A maior parte do tempo dispendido se refere ao trabalho criativo. As tarefas mecânicas, como conversões e revisões, são todas relativamente rápidas — pelo menos para mim, que já aprendi todo o processo.

  1. Conversão do arquivo ODT para LaTeX: segundos;
  2. Conversão do arquivo PDF para TXT: segundos;
  3. Inclusão ou revisão das marcas de formatação LaTeX: indefinido, depende do tamanho do arquivo, de quão “sujo” ele saiu e de quão complicada será a formatação;
  4. Inclusão dos metadados no arquivo: alguns minutos;
  5. Um passo de compilação do pdfLaTeX: entre cinco e dez segundos;
  6. Reconversão de LaTeX para ODT usando o Pandoc: segundos;
  7. Revisão ortográfica e gramatical: indefinido, horas ou dias;
  8. Compilação do PDF: segundos;
  9. Criação da capa no Inkscape: indefinido, entre alguns minutos e um dia inteiro;
  10. Upload dos arquivos no KDP: minutos;
  11. Validação dos arquivos pelo KDP: entre 5 e 30 minutos;
  12. Prova tipográfica virtual: entre 5 e 30 minutos;
  13. Publicação pelo KDP: entre 40 minutos e 72 horas;
  14. Conversão de LaTeX para EPUB usando o Pandoc: segundos;
  15. Edição do EPUB usando o Calibre: trinta minutos a uma hora;
  16. Criação da capa do livro eletrônico: um minuto ou menos;
  17. Upload do livro eletrônico no KDP: entre 30 segundos e 5 minutos;
  18. Validação de arquivos pelo KDP: simultaneamente ao upload;
  19. Prova tipográfica virtual: entre 5 e 30 minutos;
  20. Publicação pelo KDP: entre 40 minutos e 72 horas.

Conclusões

Como você poder ver, trabalhando simultanemante na revisão e na conversão de mais de um livro, em um esquema “multitarefa”, é possível lançar vários livros num espaço de tempo realmente curto. Como eu fiz.

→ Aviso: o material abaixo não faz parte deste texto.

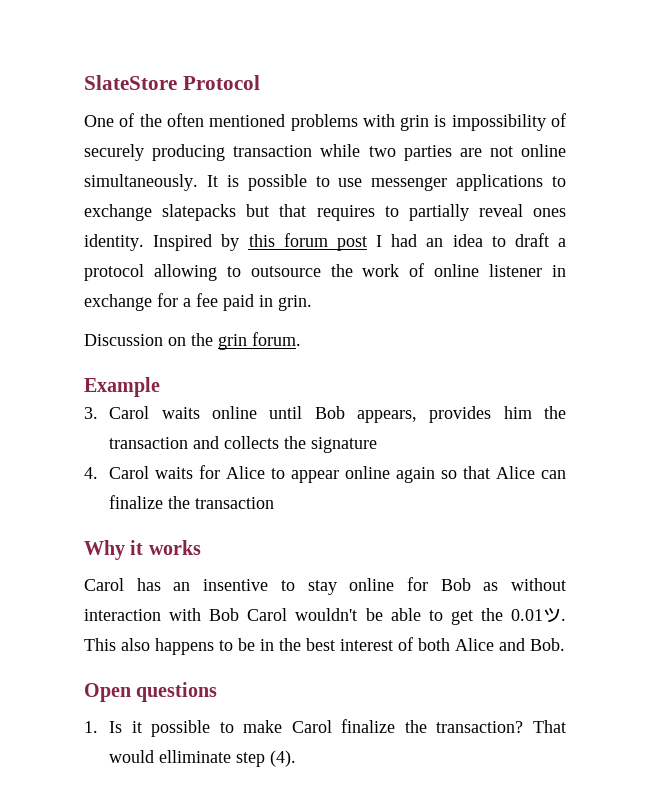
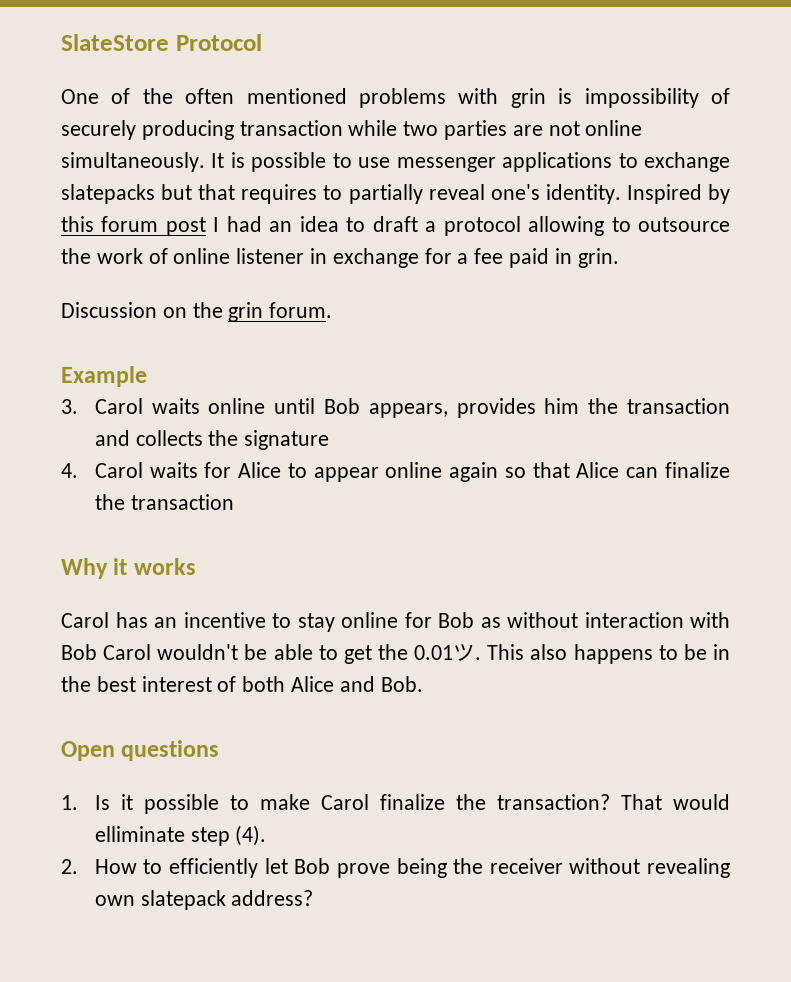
- It is possible to use messenger applications to exchange slatepacks but that requires to partially reveal ones identity.
+ It is possible to use messenger applications to exchange slatepacks but that requires to partially reveal one's identity.
- Carol has an insentive to stay online for Bob as without interaction with Bob Carol wouldn't be able to get the 0.01ツ.
+ Carol has an incentive to stay online for Bob as without interaction with Bob Carol wouldn't be able to get the 0.01ツ.
+ 2. How to efficiently let Bob prove being the receiver without revealing own slatepack address?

A reutilização do código permite que o retrabalho seja mantido em níveis mínimos. Cada um dos sete livros que eu fiz para este mês demorou menos que o anterior, à medida que eu simplificava o processo e incorporava ao configs.tex as soluções que eu havia encontrado para os problemas do livro anterior. O primeiro livro me custou uma semana, o último eu demorei uma noite (seis horas) e mais uma manhã (quatro horas).

Fica assim evidente que é perfeitamente viável utilizar exclusivamente software livre para criar livros de qualidade aceitável para vender na KDP. E se você, por algum motivo, acreditar que há alguma coisa que pode ser melhorada na formatação de meus livros, é só me dizer o que é e eu implemento em futuras edições. Muita coisa eu não fiz porque eu não tenho bom gosto, não porque fosse impossível fazer.